Design payment-to-invoice matcher with priorities
Company: Stripe
Role: Software Engineer
Category: Data Manipulation (SQL/Python)
Difficulty: Medium
Interview Round: Technical Screen
Design and implement a payment-to-invoice matcher. Inputs:
(a) invoices, a list like ["invoice-id-1, 10000, 2022-01-01", "invoice-id-2, 30000, 2022-01-01"], where amounts are integer cents;
(b) payment, a single string like "payment-id, 30000, paying for: invoice-id-1" or "payment-id, 30000" when the invoice id is absent; and
(c) an optional forgiveness value (integer cents). Output: a canonical message "{payment-id} paid {paid_amount} amount for invoice {invoice-id} on date {invoice_date}" and, when forgiveness is used, append "; forgave {difference}" indicating how much was forgiven. Matching rules and priorities:
1) If the payment explicitly contains an invoice id, match that invoice and ignore amount-based or forgiveness-based matching.

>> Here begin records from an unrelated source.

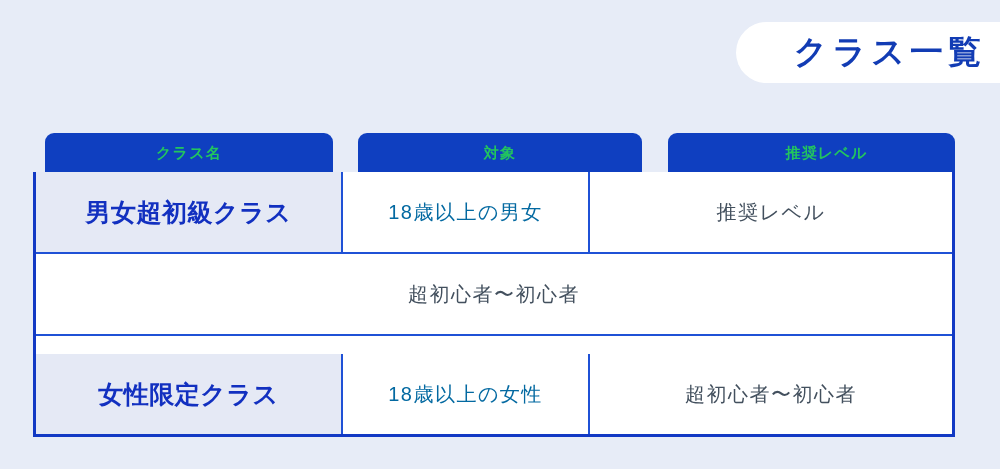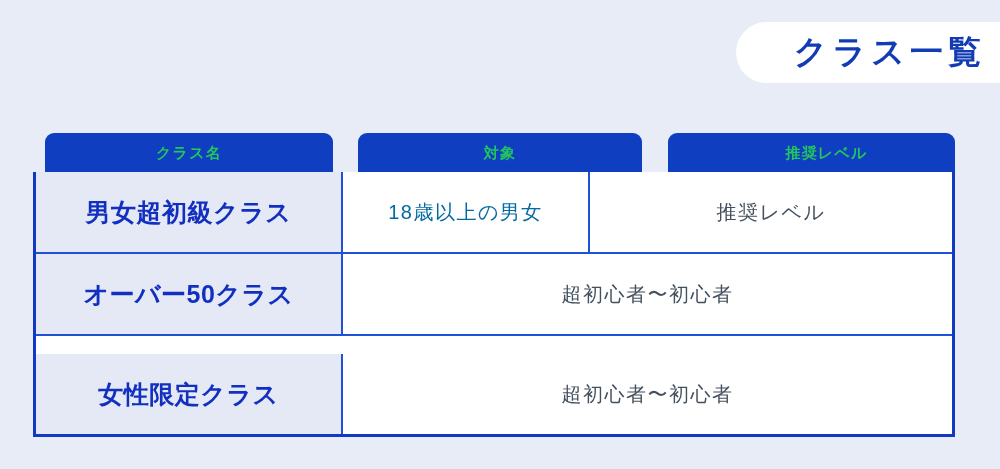--- a/index.html
+++ b/index.html
@@ -169,7 +169,6 @@
     </div>
 
     <div class="row">
-      <div class="cell cell-name">オーバー50クラス</div>
       <div class="cell cell-level">超初心者〜初心者</div>
     </div>
 

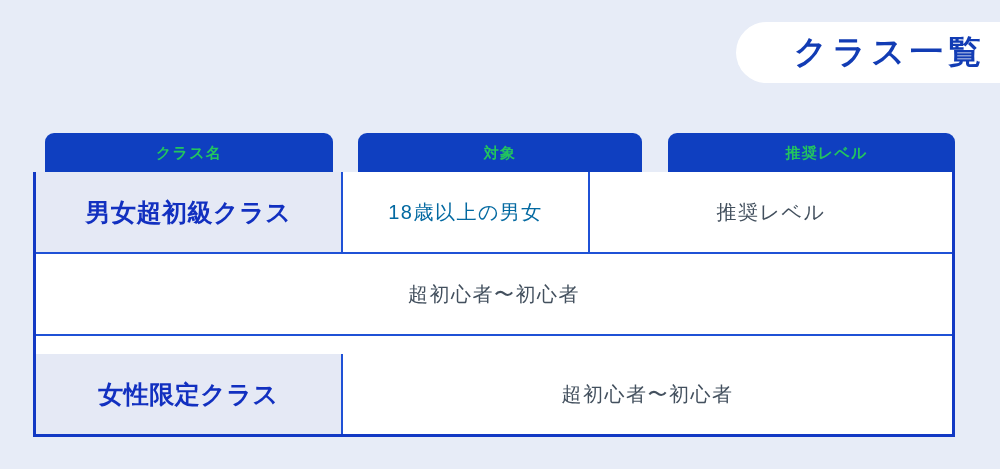--- a/index.html
+++ b/index.html
@@ -174,6 +174,7 @@
 
     <div class="row">
       <div class="cell cell-name">女性限定クラス</div>
+      <div class="cell cell-target">18歳以上の女性</div>
       <div class="cell cell-level">超初心者〜初心者</div>
     </div>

2) Otherwise, match by exact amount; if multiple invoices have that amount, pick the earliest by date; if still tied, break ties by smallest invoice-id lexicographically.
3) Otherwise, if a forgiveness value is provided, match the invoice whose amount differs from the payment by at most forgiveness; if multiple qualify, pick the earliest by date, then invoice-id.
4) If nothing matches, specify no match found. Requirements: describe your data structures for invoices and payments, your parsing approach (prefer simple substring/split over regex), and why you use integer cents instead of floats. Provide pseudocode or code for match_payment(invoices, payment, forgiveness=None). Finally, enumerate a comprehensive test suite covering: explicit id present/absent, multiple exact-amount candidates, forgiveness matches (including boundary equals and just-over-the-limit), tie-breaking by date and id, and regression tests ensuring earlier behaviors remain correct after adding forgiveness.
Quick Answer: This question evaluates parsing and data modeling skills, deterministic matching algorithms with prioritization and tie-breaking, handling monetary values as integer cents, and the ability to design comprehensive test suites for edge cases.